Machine Learning in School
Overview
Overview
Keywords: Neural networks, machine learning, AI applications
Subjects: ICT, mathematics, STEM
Age: 14+
Time frame: 8–12 double lessons
This material is suited for self-directed learning. The learning units are aimed both at students and teachers who want to familiarise themselves with the topic or expand their existing knowledge. The sections can be worked through one by one following the chapter numbering. Many contain interactive examples that allow you to explore neural networks or their components.
Required hardware/software:
- Internet access
- PCs/laptops/tablets
Author: Daniel Janssen (Germany)
More information about the author and the project.
Introduction: What exactly is machine learning?
This course deals with machine learning – machines (or more precisely computer programs) that learn, or can learn to do something, by themselves. This area of computer science belongs to the field of artificial intelligence, a hot topic which pervades our everyday lives.
As an introduction to machine learning, the following interactive learning units look at simple artificial neural networks, as artificial neural networks are currently the most widespread in the field of artificial intelligence. We are all familiar with a certain biological neural network: our brain. On the following pages, we will get to know a type of computer program that is roughly structured in the same way as we imagine the brain to be, only smaller and much simpler. That's why it's called an artificial neural network (sometimes just called neural network for short).
Let's get one thing straight from the start: True artificial intelligence does not exist (yet). What we talk about here is so-called weak artificial intelligence. These are usually applications that, at first glance, appear to be good at doing or dealing with something very specific. But here, too, the concept of intelligence should be refined even further: All artificial neural networks are based on numbers entering a computer program as input and calculated numbers given out as output.
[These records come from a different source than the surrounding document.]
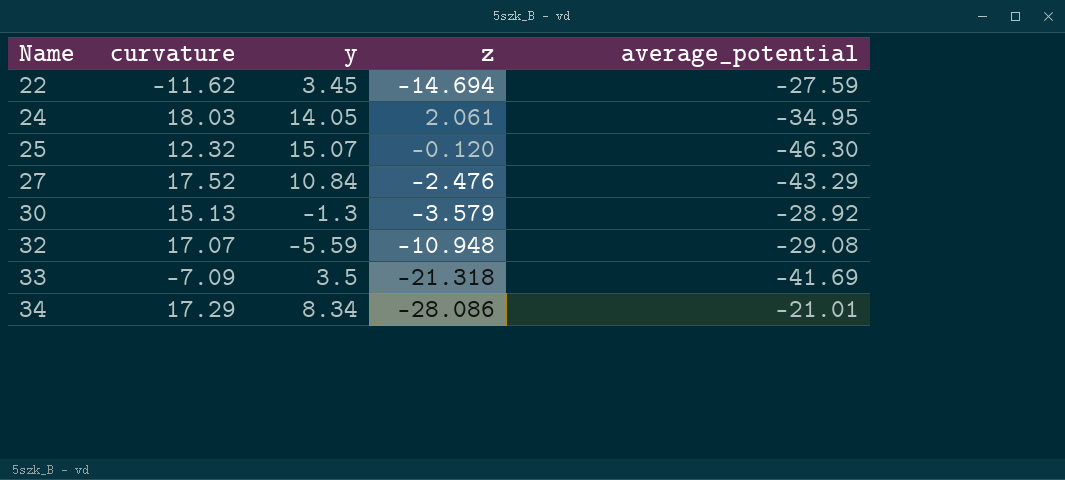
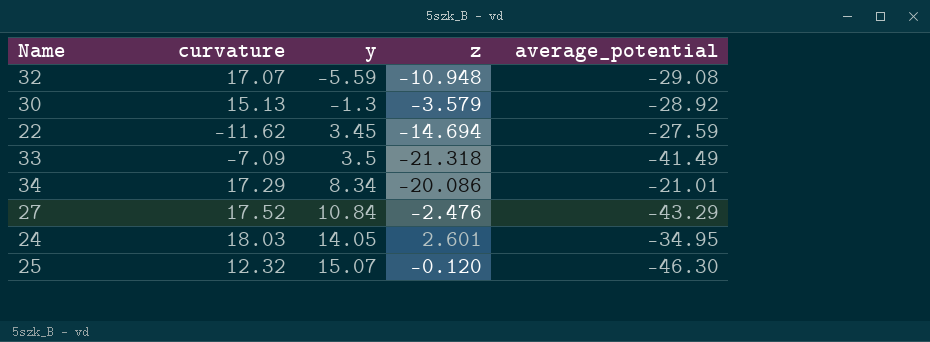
row order: Name ascending -> y ascending
33 | average_potential: -41.69 -> -41.49
34 | z: -28.086 -> -20.086
24 | z: 2.061 -> 2.601

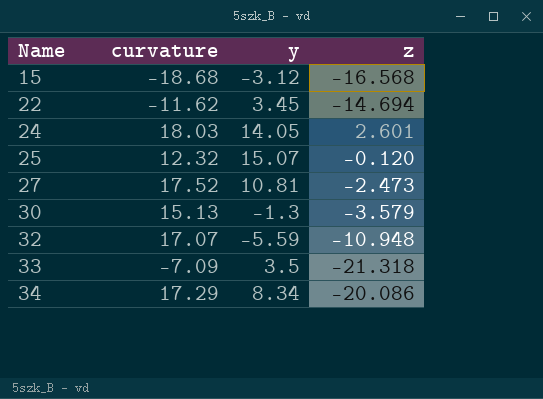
row order: y ascending -> Name ascending
column average_potential | position: 5 -> none
row 15: none -> -18.68 | -3.12 | -16.568
27 | y: 10.84 -> 10.81
27 | z: -2.476 -> -2.473

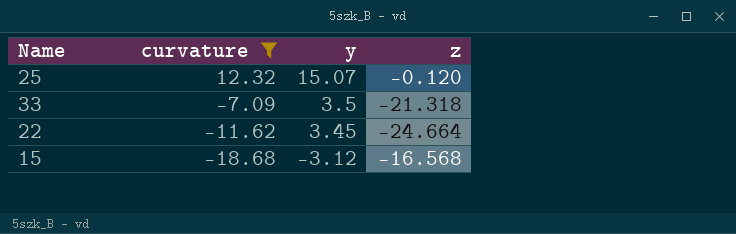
filter: none -> curvature <= 12.32
row order: Name ascending -> curvature descending
22 | z: -14.694 -> -24.664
You may already be familiar with this from the IPO model (input, process, output). That’s how one can imagine a neural network to start with: numbers go in, other numbers come out. At the end of these learning units, you will certainly be able to judge for yourself to what extent this can be called intelligent.
Social relevance
The topic of artificial intelligence is unavoidable nowadays, both in private settings and in schools and society at large. There are ample points of discussion related to the topic on all possible levels. There is also enough material available, whether in print or in digital form, that deals with artificial intelligence. It goes without saying that this topic is particularly relevant in the context of education.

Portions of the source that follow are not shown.